Recorded data:
........
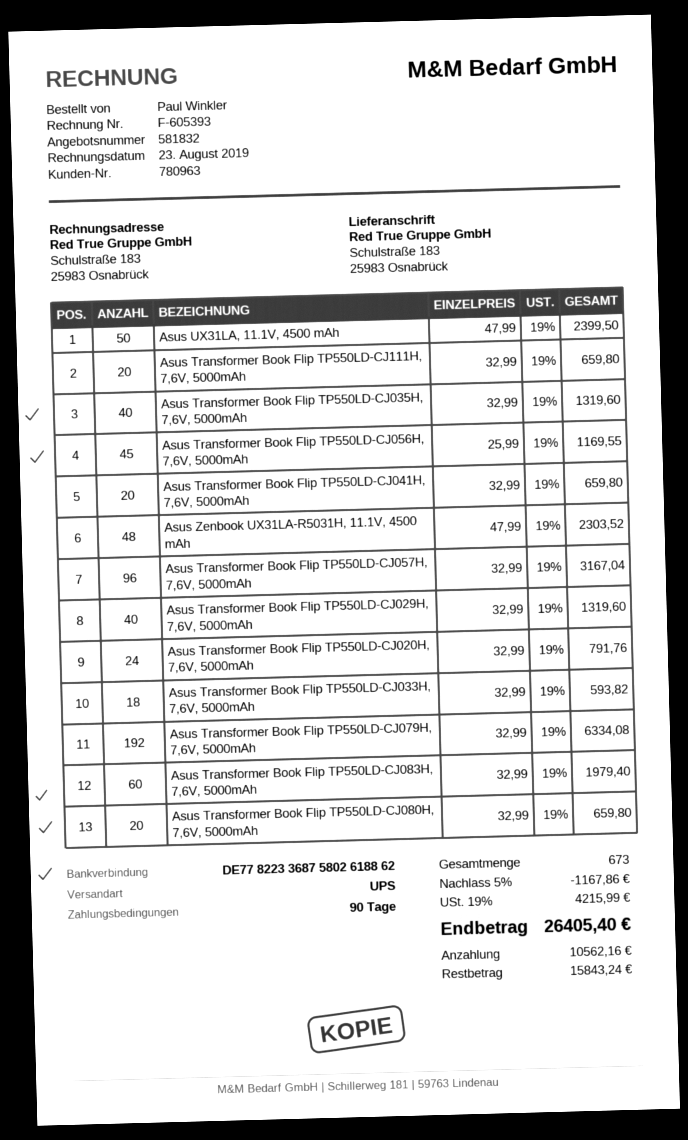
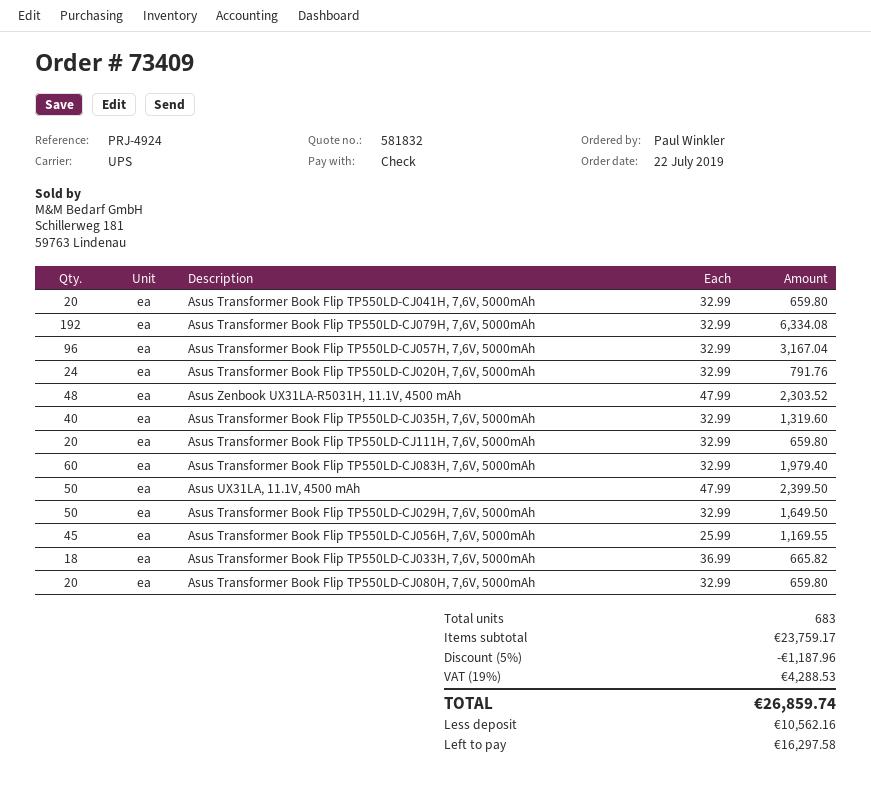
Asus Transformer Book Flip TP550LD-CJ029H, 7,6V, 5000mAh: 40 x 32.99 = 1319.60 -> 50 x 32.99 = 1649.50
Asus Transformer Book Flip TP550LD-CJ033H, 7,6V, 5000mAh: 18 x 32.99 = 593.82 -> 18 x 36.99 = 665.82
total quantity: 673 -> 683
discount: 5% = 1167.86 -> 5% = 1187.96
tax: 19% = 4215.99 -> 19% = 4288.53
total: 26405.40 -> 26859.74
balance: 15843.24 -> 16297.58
........
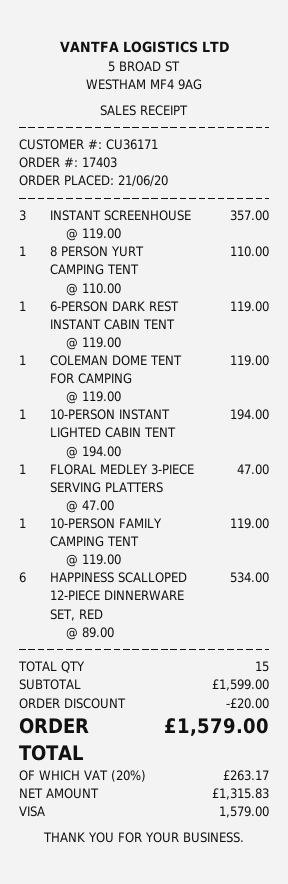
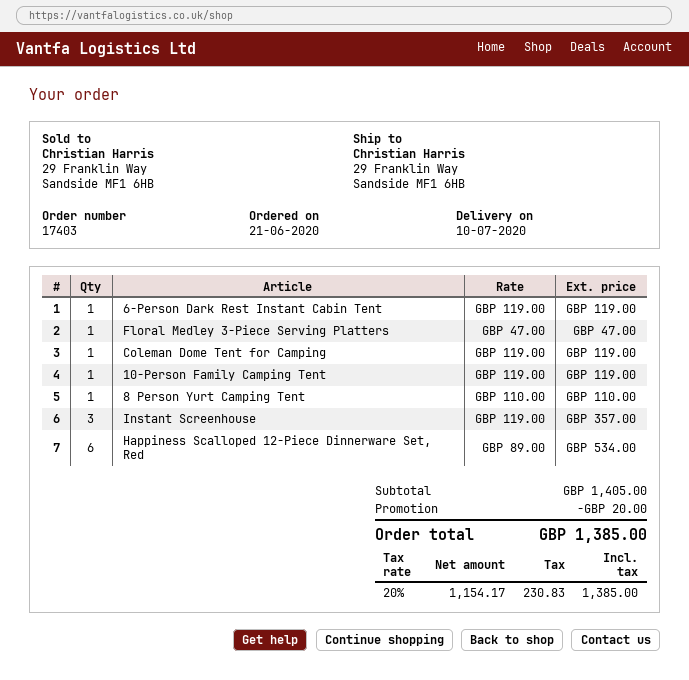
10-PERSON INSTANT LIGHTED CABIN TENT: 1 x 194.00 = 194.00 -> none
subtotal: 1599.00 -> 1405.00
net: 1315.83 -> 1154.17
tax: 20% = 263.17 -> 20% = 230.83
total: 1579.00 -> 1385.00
........
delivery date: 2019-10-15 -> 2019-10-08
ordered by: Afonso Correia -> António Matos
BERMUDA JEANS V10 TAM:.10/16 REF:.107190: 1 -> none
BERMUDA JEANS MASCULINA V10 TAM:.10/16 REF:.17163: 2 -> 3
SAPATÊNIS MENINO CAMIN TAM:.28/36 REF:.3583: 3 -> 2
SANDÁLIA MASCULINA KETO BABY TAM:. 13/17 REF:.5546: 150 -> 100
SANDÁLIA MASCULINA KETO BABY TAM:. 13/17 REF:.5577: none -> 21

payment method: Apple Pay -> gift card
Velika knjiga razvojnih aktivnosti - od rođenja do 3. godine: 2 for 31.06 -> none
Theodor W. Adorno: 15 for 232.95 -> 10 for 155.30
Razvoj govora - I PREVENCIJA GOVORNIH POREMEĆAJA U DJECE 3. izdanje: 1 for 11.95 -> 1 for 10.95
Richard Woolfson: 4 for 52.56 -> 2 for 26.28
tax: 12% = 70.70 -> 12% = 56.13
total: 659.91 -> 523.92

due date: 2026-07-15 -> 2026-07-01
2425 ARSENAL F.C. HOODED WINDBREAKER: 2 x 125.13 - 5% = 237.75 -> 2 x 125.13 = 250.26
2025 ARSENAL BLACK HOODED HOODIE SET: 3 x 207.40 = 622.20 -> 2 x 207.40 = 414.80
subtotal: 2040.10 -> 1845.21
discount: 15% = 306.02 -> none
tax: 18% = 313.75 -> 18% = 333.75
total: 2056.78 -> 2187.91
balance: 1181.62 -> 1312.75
........
- **Work to be completed**: From the data above, return every line from the line that has "tax: 19% = 4215.99 -> 19% = 4288.53" up to and including the line that has "balance: 15843.24 -> 16297.58", exactly.

- **Solution to the exercise**:
tax: 19% = 4215.99 -> 19% = 4288.53
total: 26405.40 -> 26859.74
balance: 15843.24 -> 16297.58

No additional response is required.